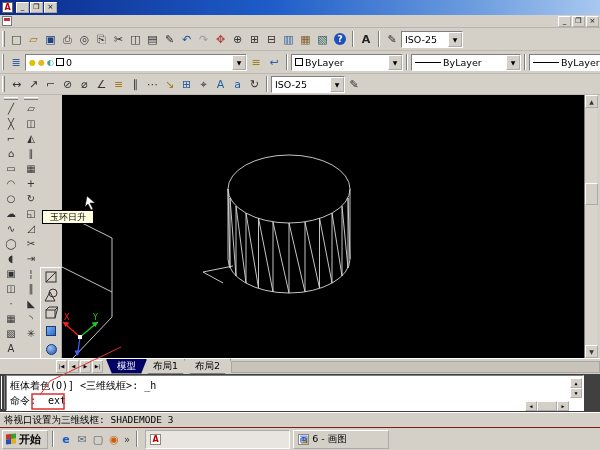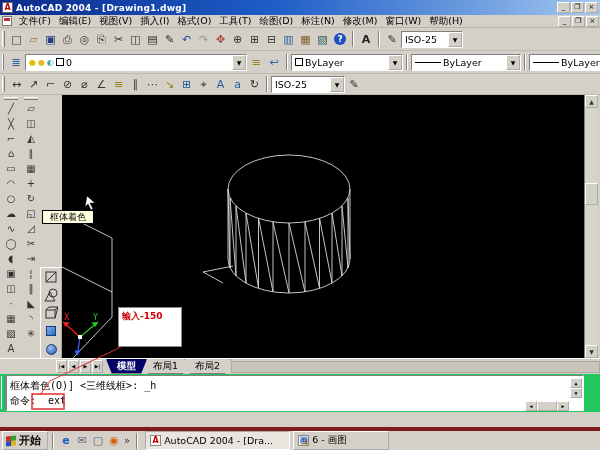--- a/index.html
+++ b/index.html
@@ -139,7 +139,6 @@
 
   <div class="titlebar">
     <span class="appicon">A</span>
-    <span class="title">AutoCAD 2004 - [Drawing1.dwg]</span>
     <span class="wbtns">
       <span class="wbtn">_</span>
       <span class="wbtn">❐</span>

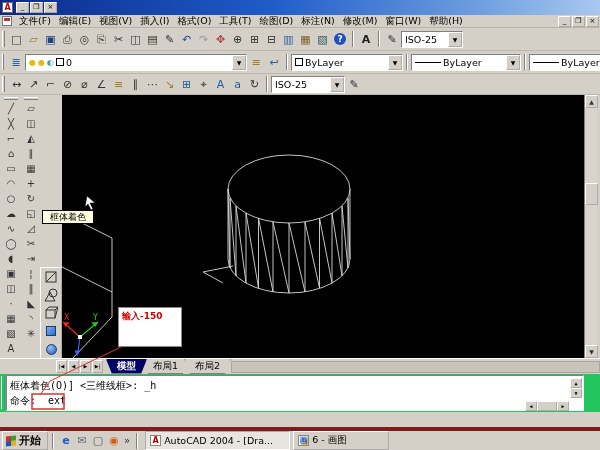--- a/index.html
+++ b/index.html
@@ -148,20 +148,6 @@
 
   <div class="menubar">
     <span class="docicon"></span>
-    <span style="display:flex">
-
-    <span class="mi">文件(F)</span>
-        <span class="mi">编辑(E)</span>
-        <span class="mi">视图(V)</span>
-        <span class="mi">插入(I)</span>
-        <span class="mi">格式(O)</span>
-        <span class="mi">工具(T)</span>
-        <span class="mi">绘图(D)</span>
-        <span class="mi">标注(N)</span>
-        <span class="mi">修改(M)</span>
-        <span class="mi">窗口(W)</span>
-        <span class="mi">帮助(H)</span>
-      </span>
     <span class="wbtns">
       <span class="wbtn">_</span>
       <span class="wbtn">❐</span>

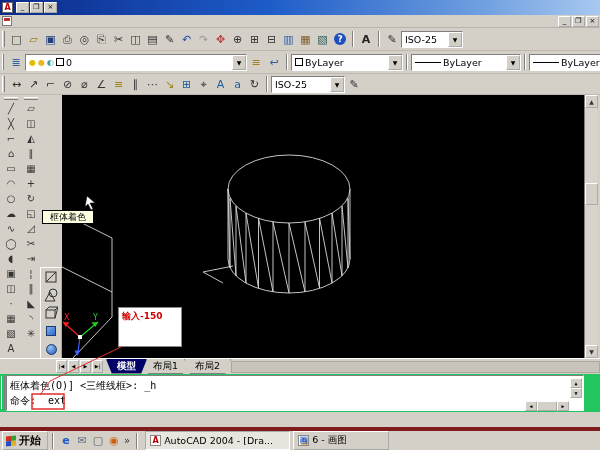--- a/index.html
+++ b/index.html
@@ -375,7 +375,7 @@
     </svg>
   </div>
 
-  <div class="tooltip">框体着色</div>
+  <div class="tooltip">玉环日升</div>
   <div class="callout">
     <span>输入-150</span>
   </div>

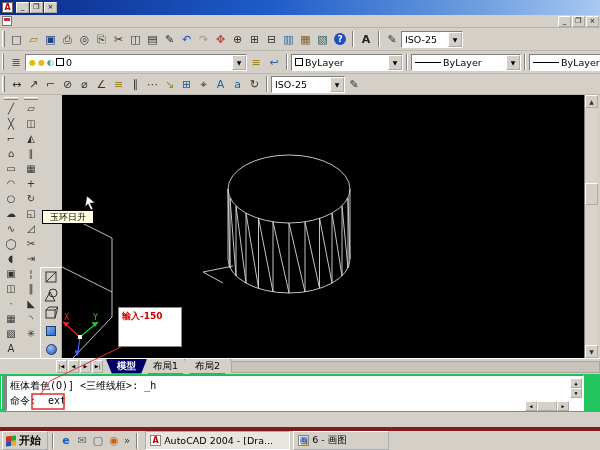--- a/index.html
+++ b/index.html
@@ -376,9 +376,6 @@
   </div>
 
   <div class="tooltip">玉环日升</div>
-  <div class="callout">
-    <span>输入-150</span>
-  </div>
 
   <div class="vscroll">
     <span class="scbtn" style="top:0">▲</span>

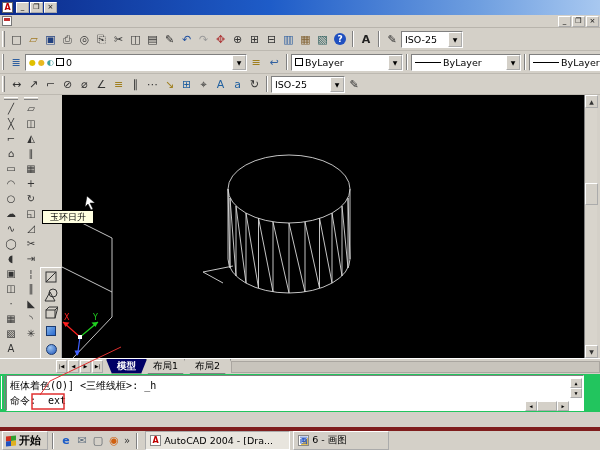--- a/index.html
+++ b/index.html
@@ -83,7 +83,7 @@
   .tab { height:15px; padding:1px 10px 0 10px; font-size:9.5px; background:#d4d0c8;
     border:1px solid #808080; border-top:none;
     clip-path:polygon(0 0,100% 0,calc(100% - 6px) 100%,6px 100%); margin-left:-5px; flex:none; }
-  .tab.active { background:#000066; color:#fff; font-weight:bold; z-index:2; }
+  .tab.active { background:#000066; color:#fff; font-weight:normal; z-index:2; }
   .tabtrack { flex:1; height:12px; margin-top:2px; background:#c8c4bc; border:1px solid #aaa6a0; }
   
   .cmd { position:absolute; left:0; top:374px; width:600px; height:38px; background:#22c55e; }

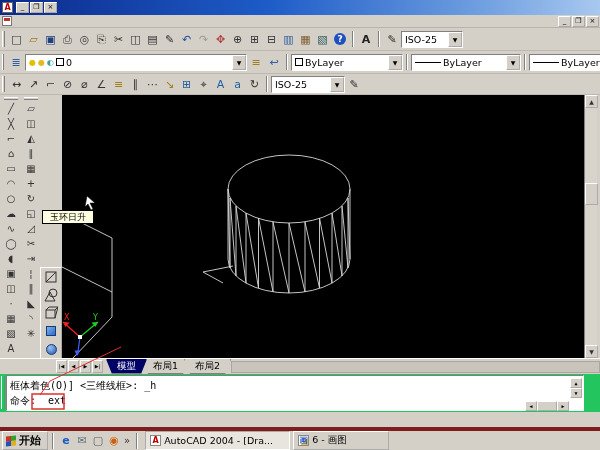--- a/index.html
+++ b/index.html
@@ -86,7 +86,7 @@
   .tab.active { background:#000066; color:#fff; font-weight:normal; z-index:2; }
   .tabtrack { flex:1; height:12px; margin-top:2px; background:#c8c4bc; border:1px solid #aaa6a0; }
   
-  .cmd { position:absolute; left:0; top:374px; width:600px; height:38px; background:#22c55e; }
+  .cmd { position:absolute; left:0; top:374px; width:600px; height:38px; background:#404040; }
   .cmdgrip { position:absolute; left:1px; top:2px; width:4px; height:33px;
     border-left:1px solid #fff; border-right:1px solid #808080; }
   .cmdtext { position:absolute; left:6px; top:1px; width:578px; height:36px; background:#fff;

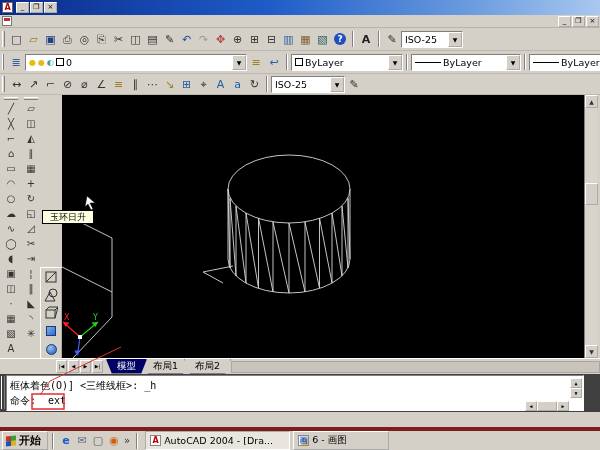--- a/index.html
+++ b/index.html
@@ -418,6 +418,9 @@
     </div>
   </div>
 
+  <div class="status">
+    <span>将视口设置为三维线框:   SHADEMODE 3</span>
+  </div>
 
   <div class="taskbar">
     <span class="startbtn">

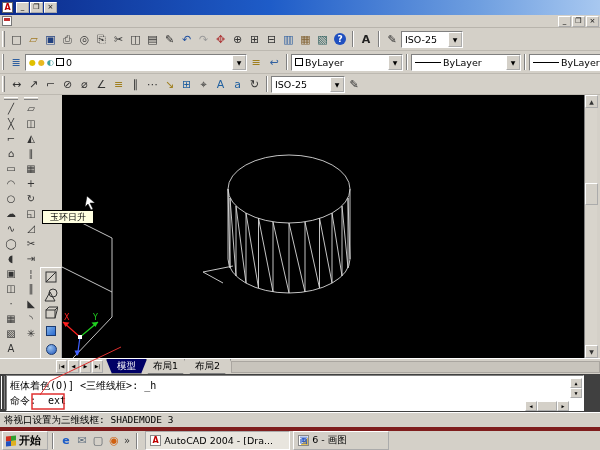--- a/index.html
+++ b/index.html
@@ -107,7 +107,7 @@
     font-family:"DejaVu Sans Mono", monospace; }
   
   .taskbar { position:absolute; left:0; top:427px; width:600px; height:23px; background:#d4d0c8;
-    border-top:4px solid #7f1d1d; display:flex; align-items:center; }
+    border-top:1px solid #7f1d1d; display:flex; align-items:center; }
   .startbtn { height:19px; margin-left:2px; padding:0 6px 0 3px; background:#d4d0c8; border:1px outset #fff;
     display:flex; align-items:center; gap:3px; font-weight:bold; font-size:11px; flex:none; }
   .flag { width:10px; height:10px; display:grid; grid-template-columns:5px 5px; grid-template-rows:5px 5px; transform:skewY(-6deg); }

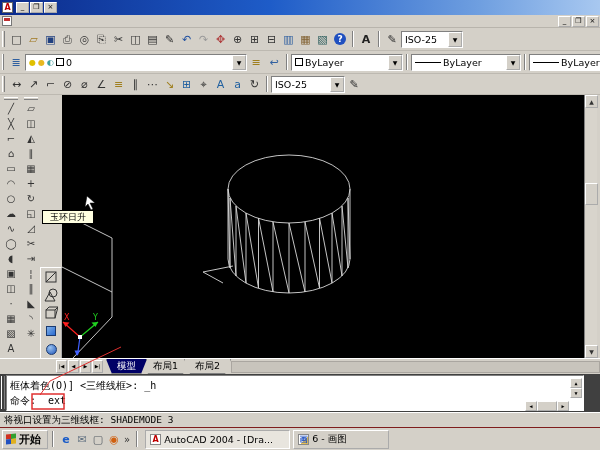--- a/index.html
+++ b/index.html
@@ -444,7 +444,6 @@
     <span class="qsep"></span>
     <span class="taskbtn active" style="width:145px">
       <span class="ticon">A</span>
-      <span>AutoCAD 2004 - [Dra...</span>
     </span>
     <span class="taskbtn" style="width:96px">
       <span class="ticon paint">画</span>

######

**INSTRUCTIONS TO FOLLOW:** Omitting all pictures, set the listing down exactly.

**OUTPUT FOR THIS EXERCISE:**
--- a/index.html
+++ b/index.html
@@ -139,7 +139,6 @@
 
   <div class="titlebar">
     <span class="appicon">A</span>
-    <span class="title">AutoCAD 2004 - [Drawing1.dwg]</span>
     <span class="wbtns">
       <span class="wbtn">_</span>
       <span class="wbtn">❐</span>

--- a/index.html
+++ b/index.html
@@ -148,20 +148,6 @@
 
   <div class="menubar">
     <span class="docicon"></span>
-    <span style="display:flex">
-
-    <span class="mi">文件(F)</span>
-        <span class="mi">编辑(E)</span>
-        <span class="mi">视图(V)</span>
-        <span class="mi">插入(I)</span>
-        <span class="mi">格式(O)</span>
-        <span class="mi">工具(T)</span>
-        <span class="mi">绘图(D)</span>
-        <span class="mi">标注(N)</span>
-        <span class="mi">修改(M)</span>
-        <span class="mi">窗口(W)</span>
-        <span class="mi">帮助(H)</span>
-      </span>
     <span class="wbtns">
       <span class="wbtn">_</span>
       <span class="wbtn">❐</span>

--- a/index.html
+++ b/index.html
@@ -375,7 +375,7 @@
     </svg>
   </div>
 
-  <div class="tooltip">框体着色</div>
+  <div class="tooltip">玉环日升</div>
   <div class="callout">
     <span>输入-150</span>
   </div>

--- a/index.html
+++ b/index.html
@@ -376,9 +376,6 @@
   </div>
 
   <div class="tooltip">玉环日升</div>
-  <div class="callout">
-    <span>输入-150</span>
-  </div>
 
   <div class="vscroll">
     <span class="scbtn" style="top:0">▲</span>

--- a/index.html
+++ b/index.html
@@ -83,7 +83,7 @@
   .tab { height:15px; padding:1px 10px 0 10px; font-size:9.5px; background:#d4d0c8;
     border:1px solid #808080; border-top:none;
     clip-path:polygon(0 0,100% 0,calc(100% - 6px) 100%,6px 100%); margin-left:-5px; flex:none; }
-  .tab.active { background:#000066; color:#fff; font-weight:bold; z-index:2; }
+  .tab.active { background:#000066; color:#fff; font-weight:normal; z-index:2; }
   .tabtrack { flex:1; height:12px; margin-top:2px; background:#c8c4bc; border:1px solid #aaa6a0; }
   
   .cmd { position:absolute; left:0; top:374px; width:600px; height:38px; background:#22c55e; }

--- a/index.html
+++ b/index.html
@@ -86,7 +86,7 @@
   .tab.active { background:#000066; color:#fff; font-weight:normal; z-index:2; }
   .tabtrack { flex:1; height:12px; margin-top:2px; background:#c8c4bc; border:1px solid #aaa6a0; }
   
-  .cmd { position:absolute; left:0; top:374px; width:600px; height:38px; background:#22c55e; }
+  .cmd { position:absolute; left:0; top:374px; width:600px; height:38px; background:#404040; }
   .cmdgrip { position:absolute; left:1px; top:2px; width:4px; height:33px;
     border-left:1px solid #fff; border-right:1px solid #808080; }
   .cmdtext { position:absolute; left:6px; top:1px; width:578px; height:36px; background:#fff;

--- a/index.html
+++ b/index.html
@@ -418,6 +418,9 @@
     </div>
   </div>
 
+  <div class="status">
+    <span>将视口设置为三维线框:   SHADEMODE 3</span>
+  </div>
 
   <div class="taskbar">
     <span class="startbtn">

--- a/index.html
+++ b/index.html
@@ -107,7 +107,7 @@
     font-family:"DejaVu Sans Mono", monospace; }
   
   .taskbar { position:absolute; left:0; top:427px; width:600px; height:23px; background:#d4d0c8;
-    border-top:4px solid #7f1d1d; display:flex; align-items:center; }
+    border-top:1px solid #7f1d1d; display:flex; align-items:center; }
   .startbtn { height:19px; margin-left:2px; padding:0 6px 0 3px; background:#d4d0c8; border:1px outset #fff;
     display:flex; align-items:center; gap:3px; font-weight:bold; font-size:11px; flex:none; }
   .flag { width:10px; height:10px; display:grid; grid-template-columns:5px 5px; grid-template-rows:5px 5px; transform:skewY(-6deg); }

--- a/index.html
+++ b/index.html
@@ -444,7 +444,6 @@
     <span class="qsep"></span>
     <span class="taskbtn active" style="width:145px">
       <span class="ticon">A</span>
-      <span>AutoCAD 2004 - [Dra...</span>
     </span>
     <span class="taskbtn" style="width:96px">
       <span class="ticon paint">画</span>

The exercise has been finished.